On September 18, 2002, the Ministry of
Culture and Information announced that Jimmy Nguyen, a popular
Vietnamese-American singer, would be banned to perform again in Viet-Nam after
he had given, without police permission, two concerts at nightclubs in Hanoi
and Hai Phong. (AFP, September 18, 2002 ).
In September 2002, the government confiscated Vietnamese
actor Don Duong’s passport in reprisal of his starring in two recently released
American films which were banned in Viet-Nam, “We Were Soldiers Once” and
“Green Dragon”. Ho Chi Minh City authorities banned Don Duong from traveling
overseas and acting in all movies for 5 years (AFP September 18, 2002).
4. Censorship of radio and television broadcasts
There is no privately-owned radio and television
stations and programs in Viet-Nam. Washington, DC based Radio Free Asia’s
Vietnamese programs and the Christian radio broadcasts in the H’mong language
of the Far East stationed in the Philippines are regularly jammed. Listeners to
these broadcasts were harassed and, in most cases, severely punished. In June 2001, Mr. Nguyen Duy Tam, a RFA
listener in An Giang province in the Mekong Delta, was arrested and sentenced
to two-year house arrest for recording RFA radio broadcast programs. His
recorded tapes were confiscated (June 2001, Reporters Sans Frontières, Annual
French language TV 5 programs are also censored.

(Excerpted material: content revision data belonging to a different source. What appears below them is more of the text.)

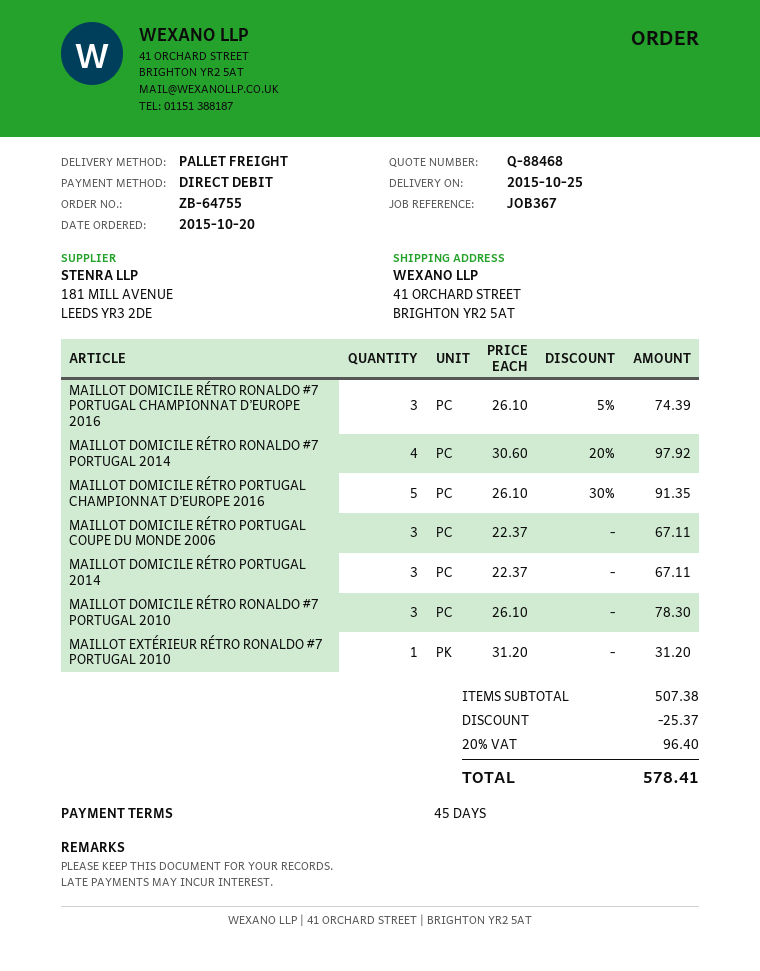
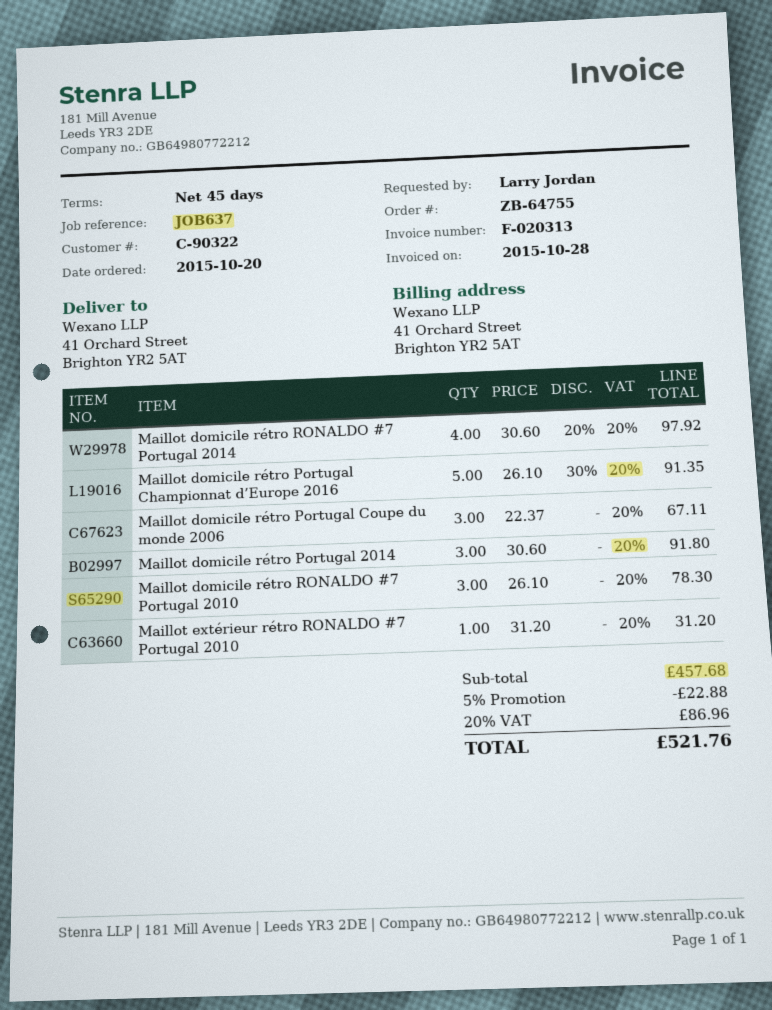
reference: JOB367 -> JOB637
MAILLOT DOMICILE RÉTRO RONALDO #7 PORTUGAL CHAMPIONNAT D’EUROPE 2016: 3 x 26.10 - 5% = 74.39 -> none
MAILLOT DOMICILE RÉTRO PORTUGAL 2014: 3 x 22.37 = 67.11 -> 3 x 30.60 = 91.80
subtotal: 507.38 -> 457.68
discount: 25.37 -> 22.88
tax: 20% = 96.40 -> 20% = 86.96
total: 578.41 -> 521.76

According to a directive issued June 24, 2002, only top-ranking
government and party officials as well as foreigners are allowed to watch
international satellite television in Viet-Nam. Vietnamese officials include
Cabinet ministers, vice-ministers, governors, vice-governors, city mayors and
vice-mayors. Hotels serving international guests are permitted to install
satellite television equipment (AP June 24, 2002).
1. Administration Detention Decree: The Vietnamese
government systematically utilizes administrative detention to repress freedom
of expression and information.
Under Decree 31/CP, cyber dissidents and dissident
writers have been imprisoned without trial or condemned to harsh sentences by
kangaroo courts, or put under house arrest. This 31/CP decree, issued April 14,
1997 by then Prime Minister Vo Van Kiet, allows security agents at village
levels to detain without trial, up to 2 years, individuals suspected of
“threatening national security”. Persons subjected to this administrative
detention are not allowed to travel and to work, denied access of all
communication tools including the telephone, mail, email, and personal visits.

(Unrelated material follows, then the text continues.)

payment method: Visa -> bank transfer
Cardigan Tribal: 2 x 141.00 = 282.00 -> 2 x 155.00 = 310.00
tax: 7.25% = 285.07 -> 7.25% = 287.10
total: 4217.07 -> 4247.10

Two-year preventive house arrest or local supervision,
provided for under Decree 31/CP, applies automatically to all prisoners after
their release from jail. The two-year period may be extended according to the
evaluation of local authorities.
2. The Penal Code of Viet-Nam, with its ambiguous
wording, does not differentiate between dissidents who use violence and those
who are involved in peaceful activities advocating basic rights stipulated in
the Vietnamese Constitution. Article 73 of the Penal Code sentences, from 12
years’ imprisonment to death penalty, individuals charged with “threatening
national security” or “attempting to overthrow the government”. Article 80
stipulates the same range of penalties to persons accused of «espionage».

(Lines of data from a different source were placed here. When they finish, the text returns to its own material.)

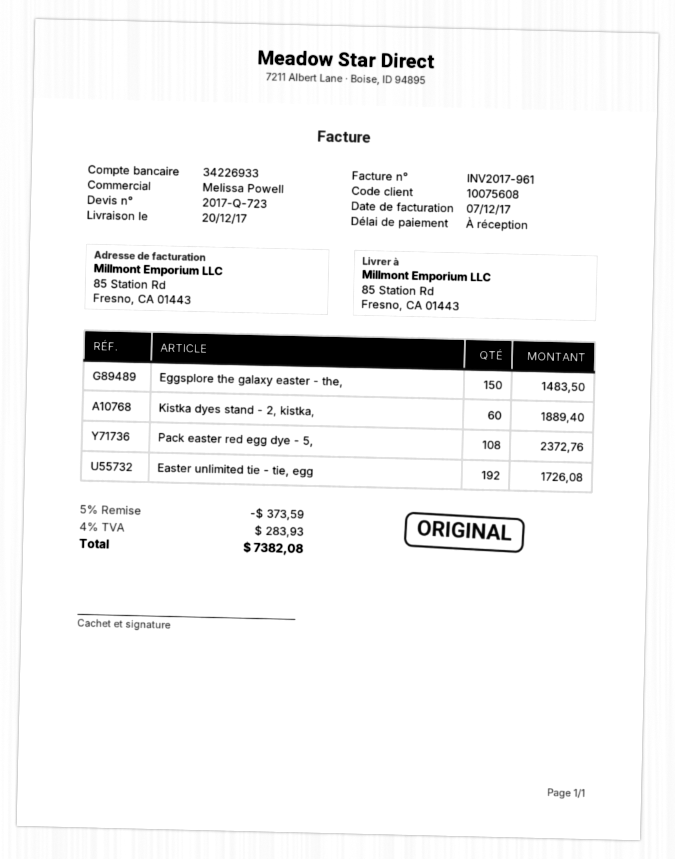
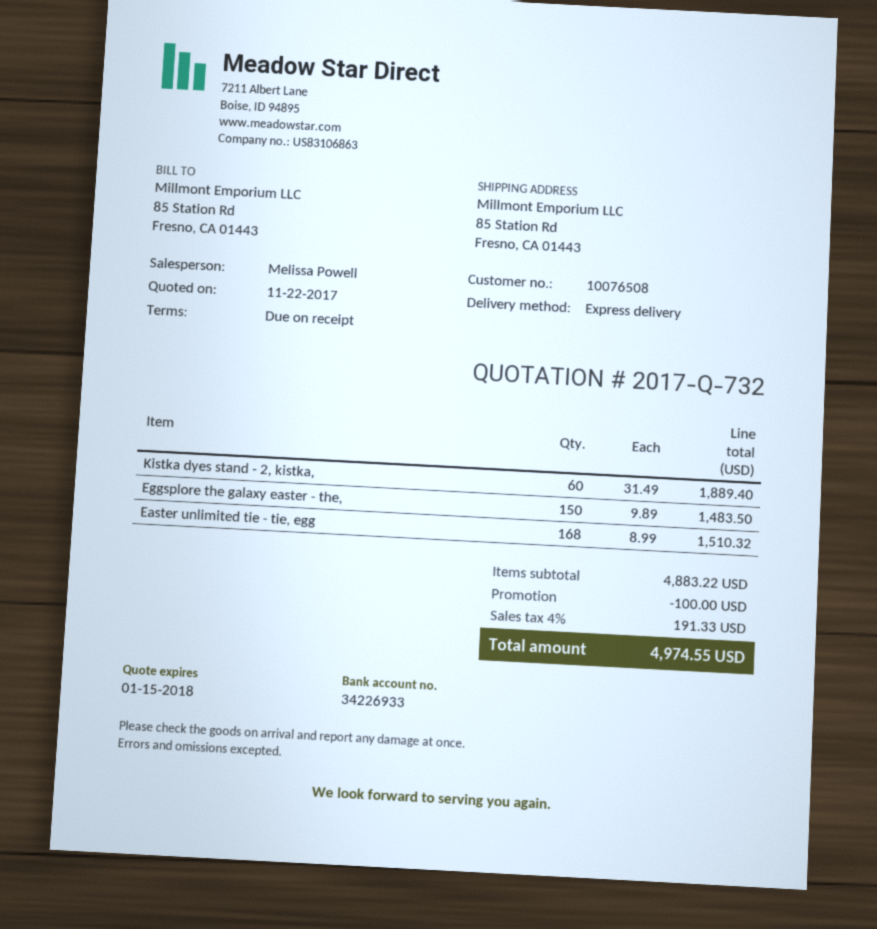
quote number: 2017-Q-723 -> 2017-Q-732
customer number: 10075608 -> 10076508
Pack easter red egg dye - 5,: 108 for 2372.76 -> none
Easter unlimited tie - tie, egg: 192 for 1726.08 -> 168 for 1510.32
discount: 373.59 -> 100.00
tax: 4% = 283.93 -> 4% = 191.33
total: 7382.08 -> 4974.55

Article 88 sentences from 3 to 20 years of imprisonment those who are charged
with “propaganda activities against the socialist government of Vietnam”
3. Other laws and regulations are passed to tighten
the control of the press and the internet (Press Law, Internet Resources
Administration Regulation (Regulation 92/2003, May 26.2003).
4. As the judiciary branch is not independent,
judges set sentences based on the recommendations or explicit instructions of
Vietnamese Communist Party’s leaders. Trials of political prisoners are always
closed, and quite often without the counsel of independent attorneys. The
public, the media, and even the relatives and friends of defendants are not
allowed to attend the trials.
III. Cases of Oppression:
Following is the list of well documented
cases of journalists, writers, democracy advocates and human rights activists
who were detained or harassed because of their writings. They represent only
tips of the iceberg :
A. Serving lengthy sentences in hard labor camps.
and writer Nguyen Dinh Huy has
been serving, since 1995, a 15-year imprisonment sentence in Camp Z 30 A
in Xuan Loc, Dong Nai province, for planning to organize a conference on
“development and democracy» in Ho Chi Minh City in 1993. He was the
founder of the Phong Trao Thong Nhat
Dan Toc va Xay Dung Dan Chu (Movement for National Unity and
Democracy) and a honorary member of International PEN.
dissident Nguyen Khac Toan has
been serving a 12-years sentence at the Ba Sao hard labor camp, Nam Ha
province, since December 20, 2002, for posting on the Internet his reports
on December 2001 peasants’ protests against corruption at local government
buildings as well as at the National Assembly.
and cyber dissident Pham Hong Son
has been serving a 13- year imprisonment sentence since June 18, 2003, for
posting on the Internet essays and open letters advocating democracy. He
circulated on the Internet his Vietnamese translation of an article
entitled “What is democracy?” which is posted on the website of the US
Embassy in Vietnam. Under international pressure, the Vietnam’s Suprem
Court on August 26 2003 reduced Pham Hong Son’s prison term to 5 years.
Dr. Pham Hong Son is a recipient of the 2003 Hellman-Hammett Award.
and cyber-dissident Nguyen Vu Binh
has been detained in confinement since his arrest on September 25, 2002.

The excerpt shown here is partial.